"Nosotros venimos de la anarquía", desliza Rioseco. Enseguida explica que la medicina para superar la crisis consistió en entregar terrenos y crear cooperativas de trabajo con los ex piqueteros.
El dirigente surgido de las puebladas, cultiva un estilo austero, es popular pero distante.
En una recorrida por la ciudad exhibe lo que considera sus principales logros. La remodelación de la Casa de la Cultura, que tendrá un salón de 1.400 metros cuadrados donde serán instalados los dioramas, unos modelos en tres dimensiones que representan hitos históricos y geográficos.
El monumento a Jaime de Nevares, la peatonal Roca y las cuadras iluminadas con farolas, son visitas obligadas.

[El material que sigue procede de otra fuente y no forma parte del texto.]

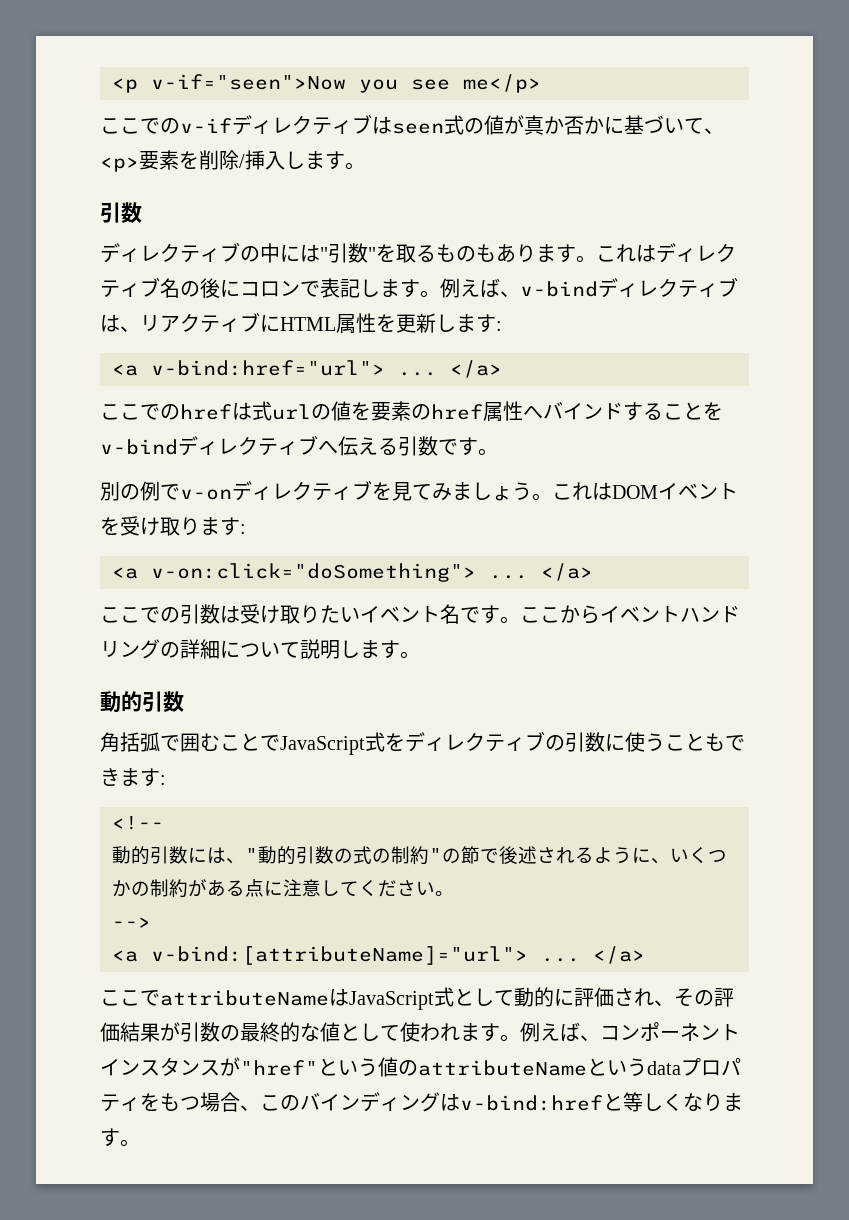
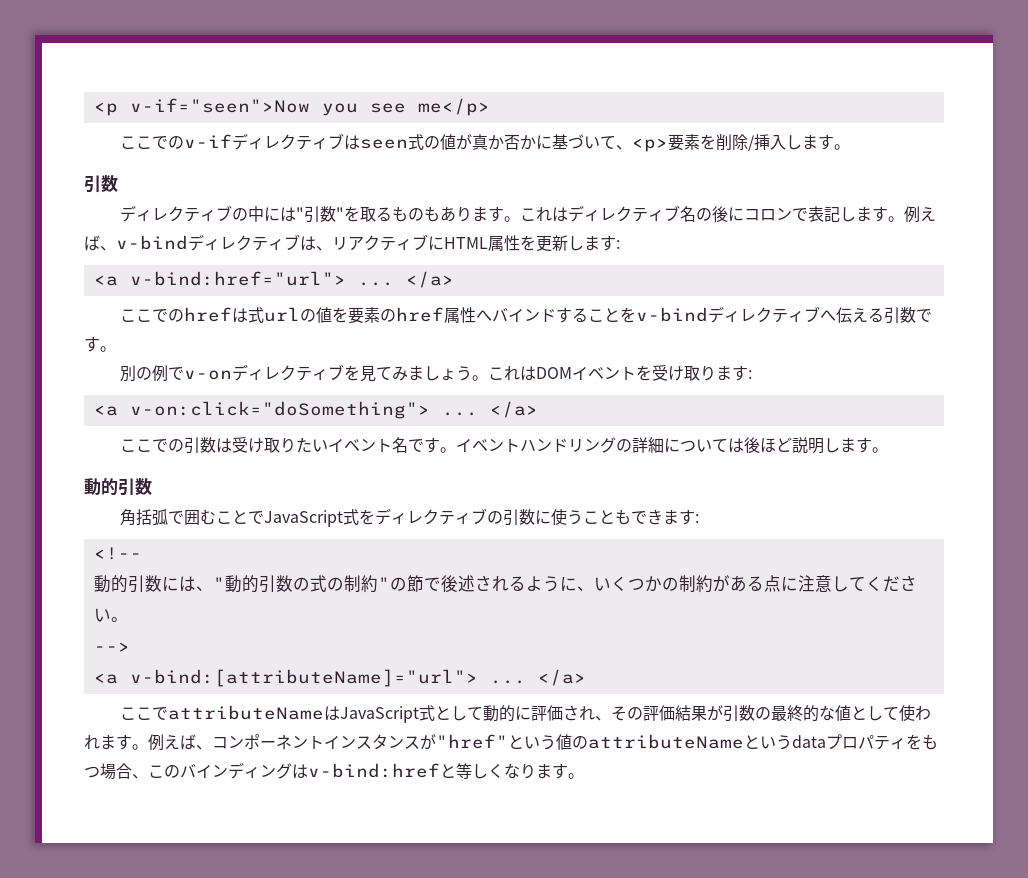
[520,605,600,624] ここから -> (457, 450) none
(300, 650) none -> [728,437,793,453] は後ほど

El intendente se precia de haber pavimentado el 80% de las calles de la ciudad. "Este año -dice- asfaltamos 120, y están hechos los registros para hacer el resto".
En el recuento entran "siete plazas", con juegos infantiles y la proeza del verde, que los trabajadores -otra cooperativa- arrancan a la arena a fuerza de regarla todos los días.
Pero la nave insignia del "modelo" local es el reparto de la tierra. Rioseco tuvo que poner en emergencia una ordenanza para poder apurar la distribución de lotes que todavía no tenían los servicios. "Son 3.000. No los regalamos, los vendimos y luego les llevamos agua, cloacas, gas y luz", apunta. Del total, unos 1.000 se vendieron con una entrada del 15% y el resto en 40 cuotas. Quinientos son "lotes sociales, para aquellos que no tienen recursos. "La municipalidad les da materiales para que construyan, pero igual algo tienen que pagar, aunque sea 10 pesos por mes", aclara. Sostiene que esa política "descomprime y estimula el esfuerzo personal", y se jacta de que por ese motivo en Cutral Co "no hay más tomas".
Otro aspecto es el de la vivienda: las cooperativas entregaron 100 casas. La municipalidad hizo 45 y Nación hizo otras 100, de las cuales se están por entregar 23 a policías y judiciales.
Otro de los "chiches" del intendente son las cámaras de seguridad. La Comuna gastó 500 mil pesos para instalar 12 en la calle y cuatro en el interior de edificios públicos. Construyó una sala de monitoreo y entregó vehículos a la policía para que cubra las emergencias. "La seguridad es vital para la gente", dice Rioseco.